Taken as a whole, Groomed for Power offers a portrait of American manhood as derivative, even ‘accidental.’ Manhood, in other words, emerges from the pages of this project, not as a self-portrait but rather as a palimpsest: the accumulated residue of other people’s labor and ideas. The facial hair fad, Groomed for Power argues, was the evidence of absence: the unforeseen consequence of white supremacy and American economic nationalism, as elites placed cultural and legal barriers between the people and things that made shaving possible. The ideology of the beard, meanwhile, emerged not through a feat of self-fashioning, but rather from a position of defensiveness and derivation. Made necessary by a motley community of patent hair product advertisers – and the feminization of facial hair that their ads entailed – the pro-beard polemic was made possible by the work of women’s fashion writers. In the final analysis, then, the bearded manhood that emerged from the antebellum period was roughly akin to economist Joseph Schumpeter’s famous comments on the origins of modern capitalism. The capitalist order, Schumpeter wrote, “rests on props made of extra-capitalist material.” Derived from ingredients that were neither white, American, nor male, white American manhood might, with justice, be characterized similarly.

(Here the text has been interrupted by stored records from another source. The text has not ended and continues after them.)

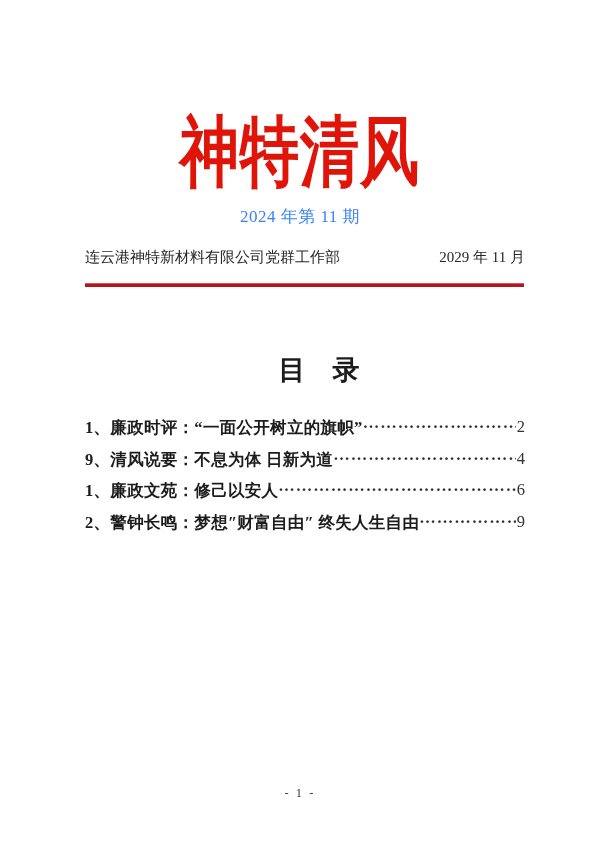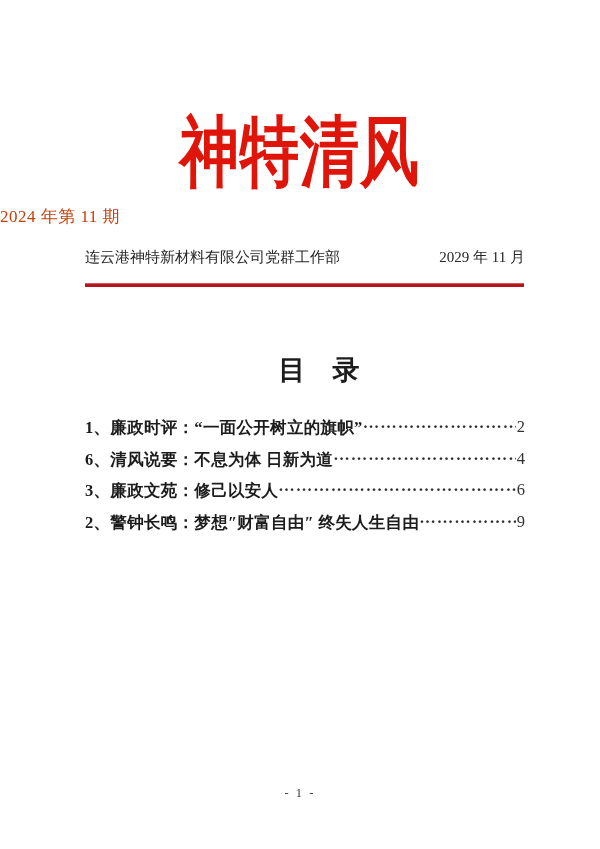--- a/index.html
+++ b/index.html
@@ -42,10 +42,10 @@
     top: 204px;
     left: 0;
     width: 600px;
-    text-align: left;
+    text-align: center;
     font-size: 17px;
     line-height: 26px;
-    color: #c2410c;
+    color: #3b82f6;
     letter-spacing: 0.5px;
   }
   

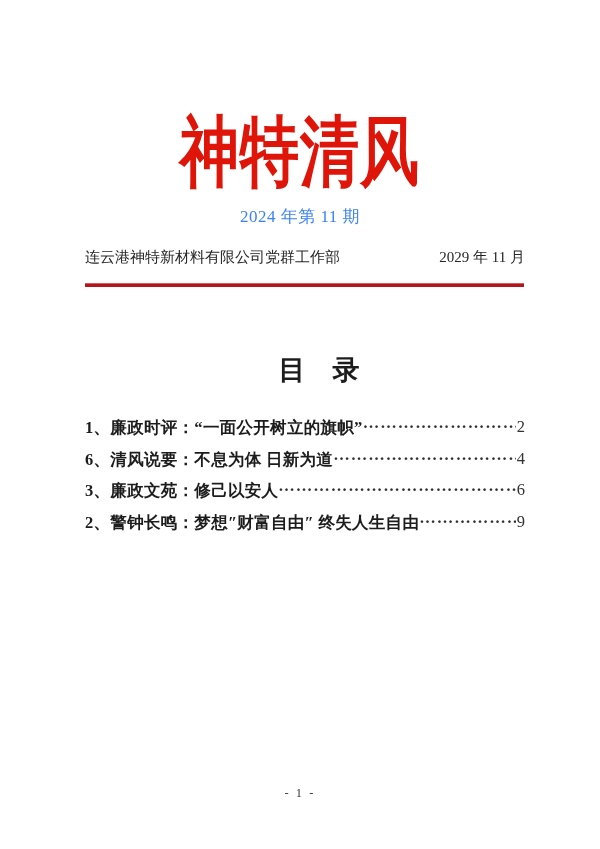--- a/index.html
+++ b/index.html
@@ -160,7 +160,7 @@
         <span class="toc-pagenum">2</span>
       </div>
       <div class="toc-row">
-        <span class="toc-label">6、清风说要：不息为体 日新为道</span>
+        <span class="toc-label">9、清风说要：不息为体 日新为道</span>
         <span class="dot-leader">……………………………………………………………………………………</span>
         <span class="toc-pagenum">4</span>
       </div>

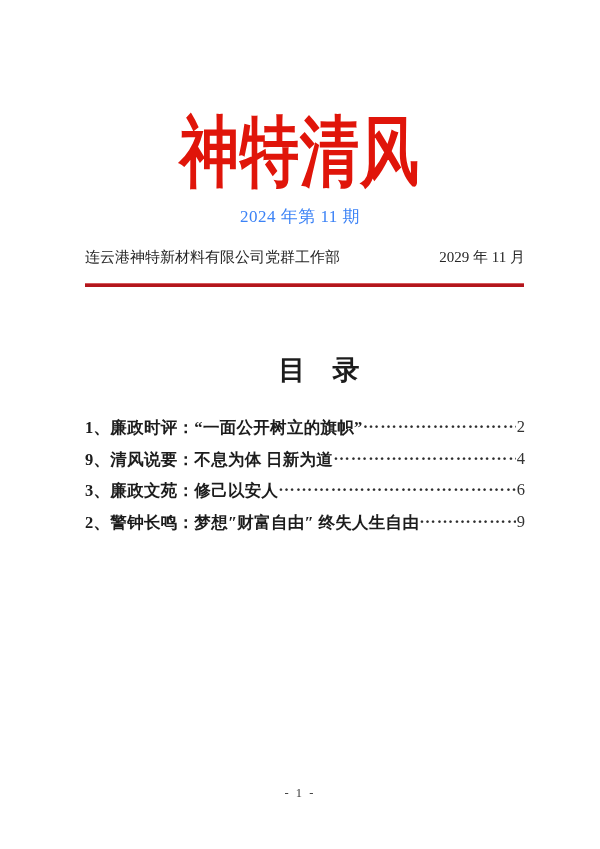--- a/index.html
+++ b/index.html
@@ -165,7 +165,7 @@
         <span class="toc-pagenum">4</span>
       </div>
       <div class="toc-row">
-        <span class="toc-label">3、廉政文苑：修己以安人</span>
+        <span class="toc-label">1、廉政文苑：修己以安人</span>
         <span class="dot-leader">……………………………………………………………………………………</span>
         <span class="toc-pagenum">6</span>
       </div>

Why does this story matter? First, because, in the realms of both scholarship and public life more broadly, manhood – and the manhood of white elites, in particular – continues to enjoy an unearned reputation for primacy and originality. Although a shrinking number of Americans would openly articulate ideas about women as the ‘second sex,’ about African-Americans as an ‘imitative people,’ or about members of the working class as ‘inarticulate,’ the residue of these ideas lingers in a public discourse that rarely, if ever, asks white men to articulate their indebtedness or obligation to anyone else. Groomed for Power challenges this idea at the most fundamental level: suggesting that the identities and even the physical persons of the white male elite were not of their own making.

Second and similarly, the project takes a novel approach to decentering the white male subject in American historical narratives. Previous efforts in this vein, including those of feminist historians, labor historians, and historians of race and slavery, have concentrated on demonstrating the role of subaltern peoples in constituting canonical institutions, ideologies, or structures of power. Perhaps the most obvious of these is capitalism. By turns, scholars have highlighted the role of everyone from women and working class white men to free and enslaved African Americans in contributing to the emergence of this institution. But other institutions and ideologies – including democracy, antislavery, and Manifest Destiny – have been subjected to similar critiques. The present study builds on the perspective of these works, but nevertheless pursues a different strategy, focusing on the white male body in an effort to demonstrate its contingency upon subalterns’ physical and cultural labor. The body itself, I believe, is in many ways a more fruitful location for this kind of analysis than abstract institutions and ideologies. Possessed of a concreteness that the latter subjects lack, the body offers an extraordinarily potent site for demonstrating elites’ indebtedness to the physical and cultural labor of subaltern communities.